Composée d’une batterie, d’un microprocesseur, d’un pulvérisateur et d’une cartouche destinée à être vaporisée comprenant un liquide pouvant contenir de la nicotine ou des substances aromatiques à base d’additifs alimentaires ou d’arômes artificiels, la cigarette électronique diffuse, lors de l’aspiration, le liquide, mélangé à l’air inspiré, sous forme de vapeur, qui reproduit la fumée d’une cigarette, et est inhalée par l’utilisateur.

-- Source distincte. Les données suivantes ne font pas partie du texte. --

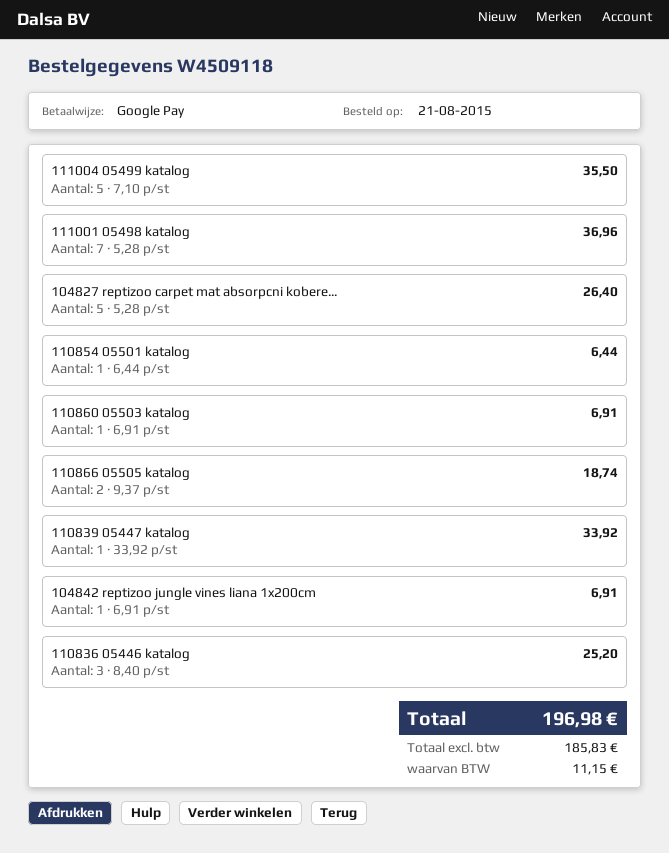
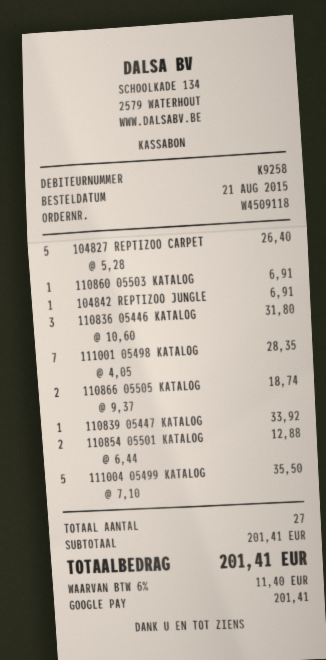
111001 05498 katalog: 7 x 5.28 = 36.96 -> 7 x 4.05 = 28.35
110854 05501 katalog: 1 x 6.44 = 6.44 -> 2 x 6.44 = 12.88
110836 05446 katalog: 3 x 8.40 = 25.20 -> 3 x 10.60 = 31.80
tax: 11.15 -> 11.40
total: 196.98 -> 201.41

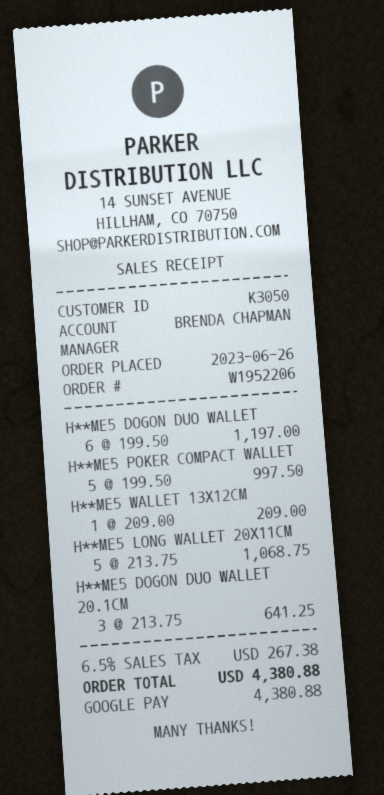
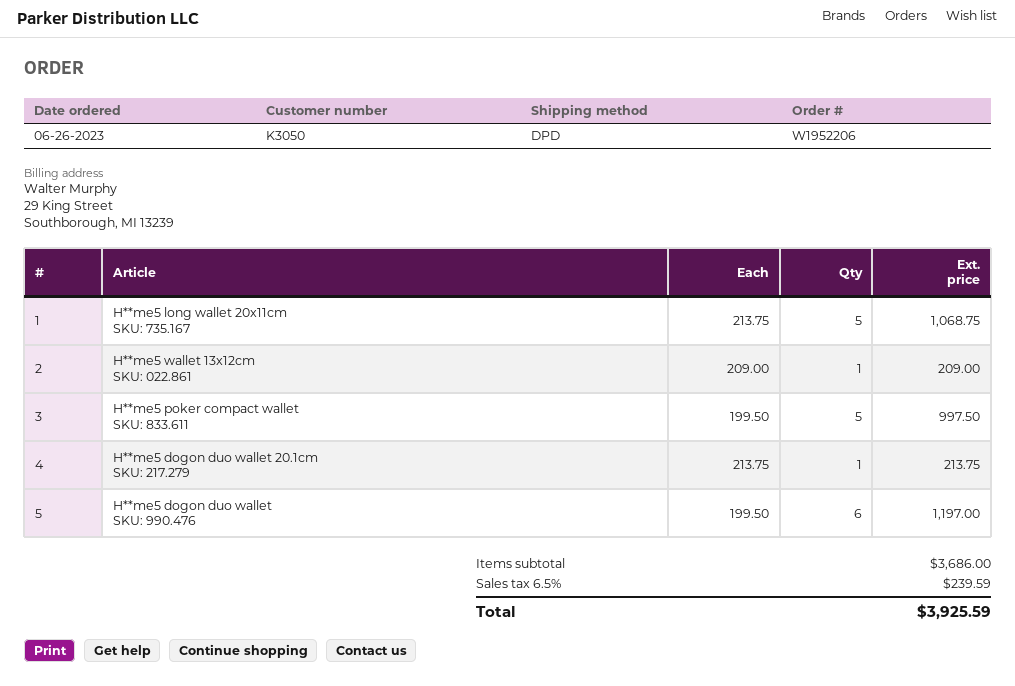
H**ME5 DOGON DUO WALLET 20.1CM: 3 x 213.75 = 641.25 -> 1 x 213.75 = 213.75
tax: 6.5% = 267.38 -> 6.5% = 239.59
total: 4380.88 -> 3925.59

Mais, comme le précise l’Agence française de sécurité sanitaire des produits de santé (Afssaps), ces cigarettes « peuvent contenir des substances chimiques. Il est nécessaire de s’assurer qu’elles n’ont pas d’effets toxiques pour l’organisme du consommateur mais aussi de celui de son entourage ».
Saisie par la Direction Générale de la Santé (DGS), l’Afssaps a effectué une première analyse des risques potentiels et conduira une évaluation approfondie, avec le concours d’experts toxicologues. Cependant, à ce stade, l’Afssaps et la DGS recommandent la plus grande prudence aux utilisateurs. « L’usage de cigarettes électroniques est à éviter chez les femmes qui allaitent en raison de la toxicité de certaines substances et de l’absence de données relatives à leur passage dans le lait maternel ». La même précaution semble devoir également s’appliquer aux femmes enceintes.